Он откинул покрывало и начал было раздеваться, но вспомнив наказ Гиди спать в пиджаке, сбросил только туфли и, как был, во всей дорожной выкладке, плюхнулся в накрахмаленные объятия двуспальной гостиничной кровати. Однако, несмотря на усталость, сон ускользал от него при первом же приближении. В голову лезли разные неуютные мысли о предстоящей неординарной встрече с матерью, которую он не видел уже года полтора. Он тогда приезжал в Израиль на две недели, чтобы пройти медицинское обследование для выяснения перспектив своей дальнейшей военной службы, после чего его оставили в резерве, но списали из боевых частей. Все эти две недели он жил у матери, отчего давно отвык, и они бесконечно ссорились из-за всяких пустяков, хоть им обоим было ясно, что причина их ссор совсем другая, бездонная и неразрешимая, как арабо-израильский конфликт.
Он уехал, так и не примирившись с ней до конца, вернее не согласившись простить ее непримиримое неприятие его любви к Инге. Она так настойчиво пыталась убедить его, будто это вообще не любовь, что умудрилась убедить его в обратном. Если бы мать так не настаивала, он, может, еще бы поразмыслил о природе своих отношений с Инге. Ведь у него в душе со временем тоже начинали копошиться кое-какие сомнения, подстегиваемые неразрешимостью ситуации и очевидной мистической нерасторжимостью их союза. Какое у них было будущее? И было ли оно вообще?
Но он не мог поделиться этими сомнениями с Кларой, которая не желала простить ему, что теперь он нуждается в ней меньше, чем она в нем. Она никак не могла забыть, что до сих пор все было наоборот: он тосковал по ее вниманию, а она слегка тяготилась его любовью, которую принимала как нечто само собой разумеющееся.

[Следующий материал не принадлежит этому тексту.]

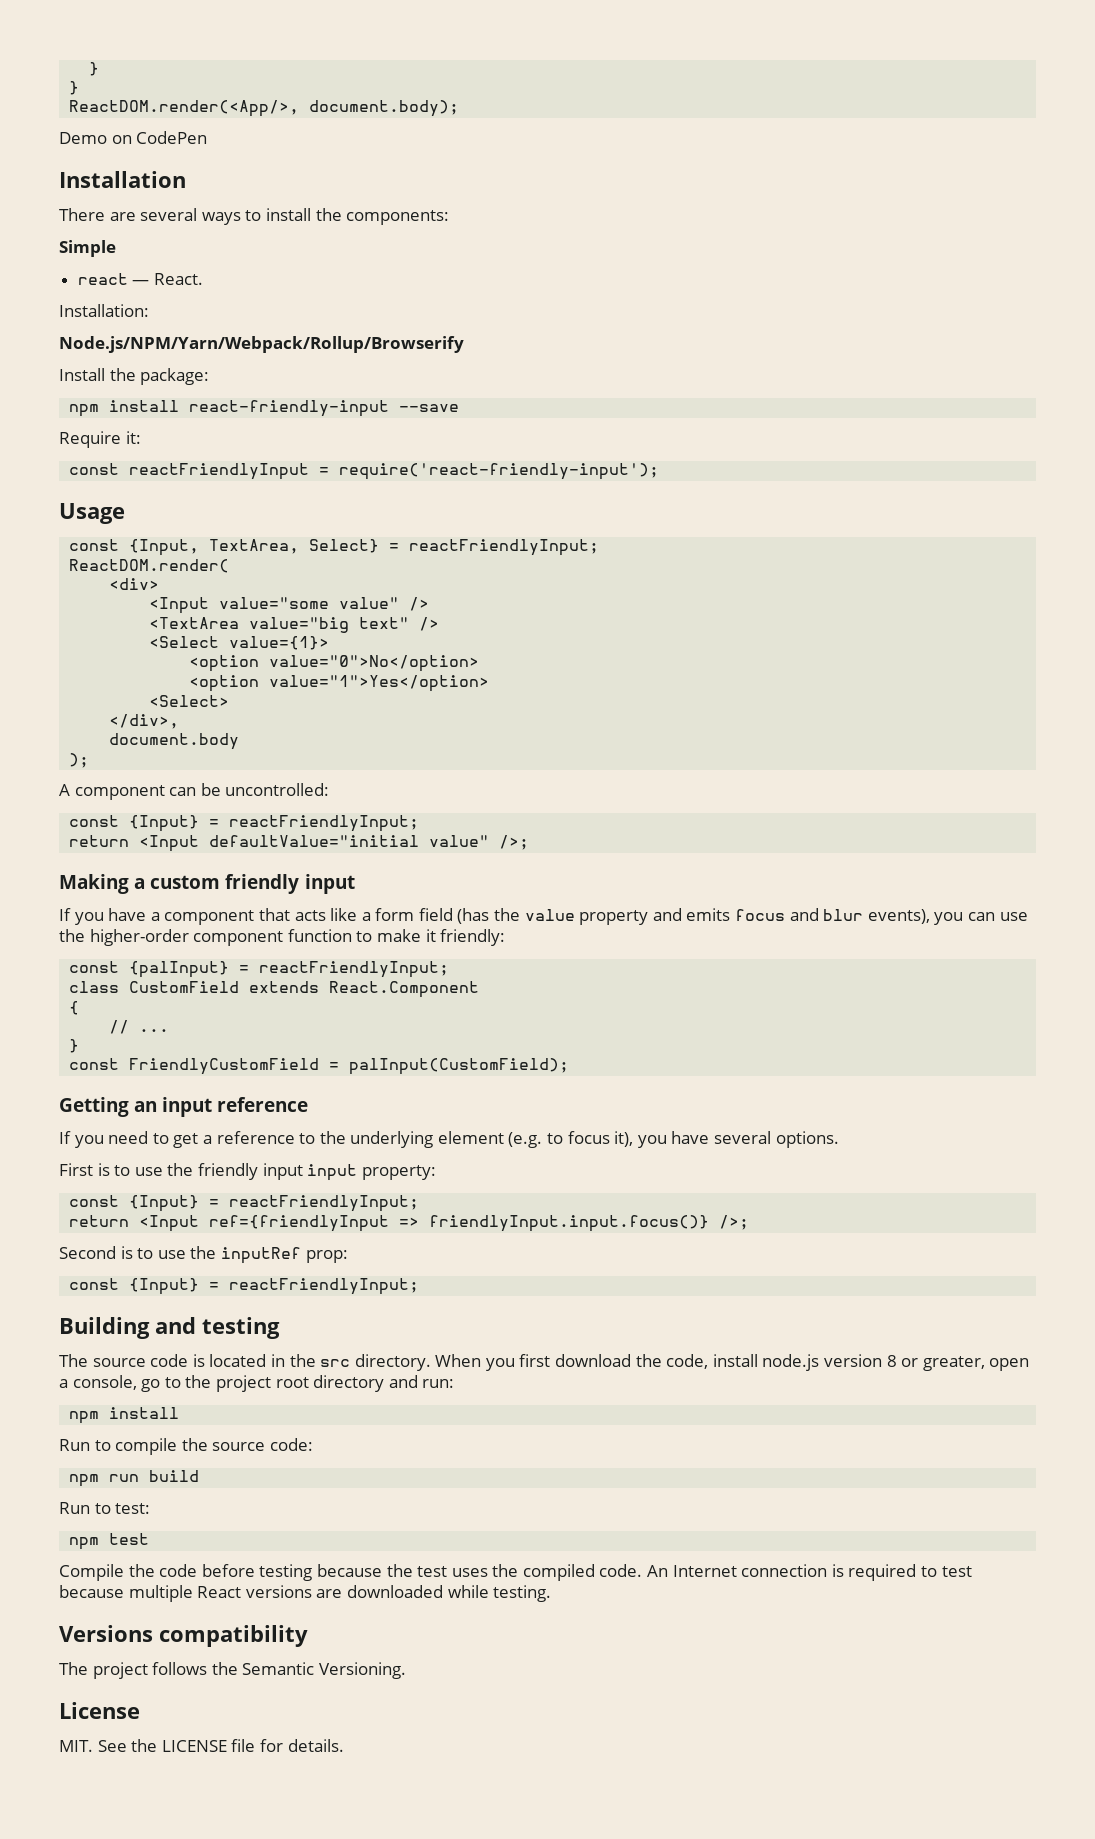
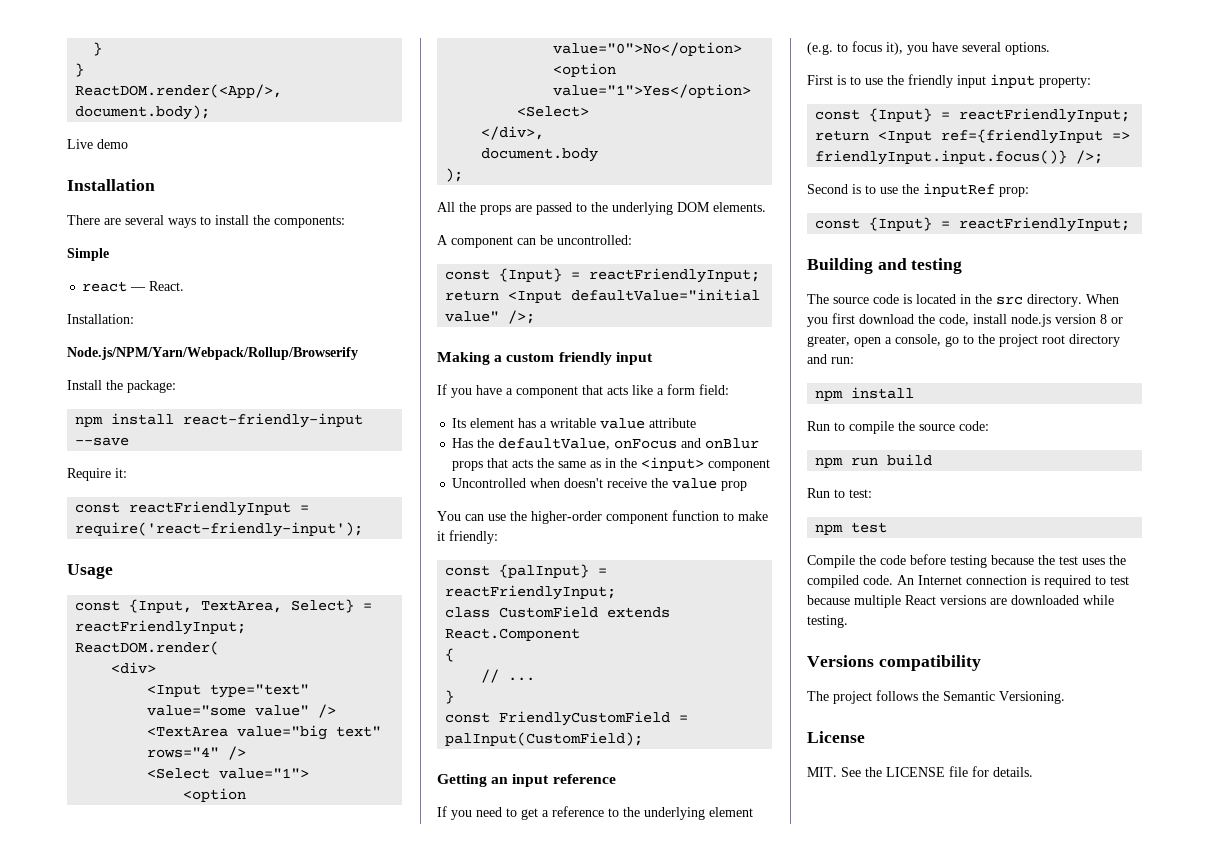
- Demo on CodePen
+ Live demo
- <Input value="some value" />
+ <Input type="text" value="some value" />
- <TextArea value="big text" />
+ <TextArea value="big text" rows="4" />
- <Select value={1}>
+ <Select value="1">
+ All the props are passed to the underlying DOM elements.
- If you have a component that acts like a form field (has the value property and emits focus and blur events), you can use the higher-order component function to make it friendly:
+ If you have a component that acts like a form field:
+ Its element has a writable value attribute
+ Has the defaultValue, onFocus and onBlur props that acts the same as in the <input> component
+ Uncontrolled when doesn't receive the value prop
+ You can use the higher-order component function to make it friendly:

Раздраженный ее враждебностью к Инге, он предпочел не заметить, что мать уже начала сдавать, и в ее былую победительную улыбку просочилась какая-то жалкая извиняющаяся гримаска, наверно из-за мелких морщинок, собирающихся в уголках губ. Он не желал видеть ничего, что смягчило бы его сердце жалостью и любовью к ней. Не то, чтобы он хотел наказать ее за прошлое легкомыслие или за сегодняшнее упрямство, просто у него это получалось помимо воли.
И вот сейчас, наконец, он был наказан за свою черствость – маясь без сна среди сбитых гостиничных простыней, он вдруг увидел новое лицо матери, тронутое горечью увядания. Конечно, он мог бы и раньше заметить эти беспощадные следы прожитых лет, он, собственно, и заметил их, но слишком занятый собой, не пожелал обратить на них внимания. Мысль о том, что его мать, как и все другие, может состариться, заболеть и даже умереть, пронзила его своей безжалостной новизной. Ведь до сих пор она была данностью, полученной им при рождении, как ему казалось, на всю жизнь, – его неуязвимой надежной опорой. А тут, затерянный в чужом городе, в чужой неуютной постели, он вдруг ощутил зыбкость этой опоры, и осознал, что в его отношениях с матерью ему пришло, наконец, время становиться взрослым.
Напуганный этим пониманием, он вскочил с постели, зажег свет и поглядел на часы – было далеко за полночь. В номере было душно. И тут его осенило – все дело в этом проклятом пиджаке! Нарушая приказ Гиди, он сорвал с себя пиджак, рубаху и остальные липнущие к потному телу тряпки, нырнул в месиво перекрученных его бессонницей покрывал и заснул мгновенным глубоким сном.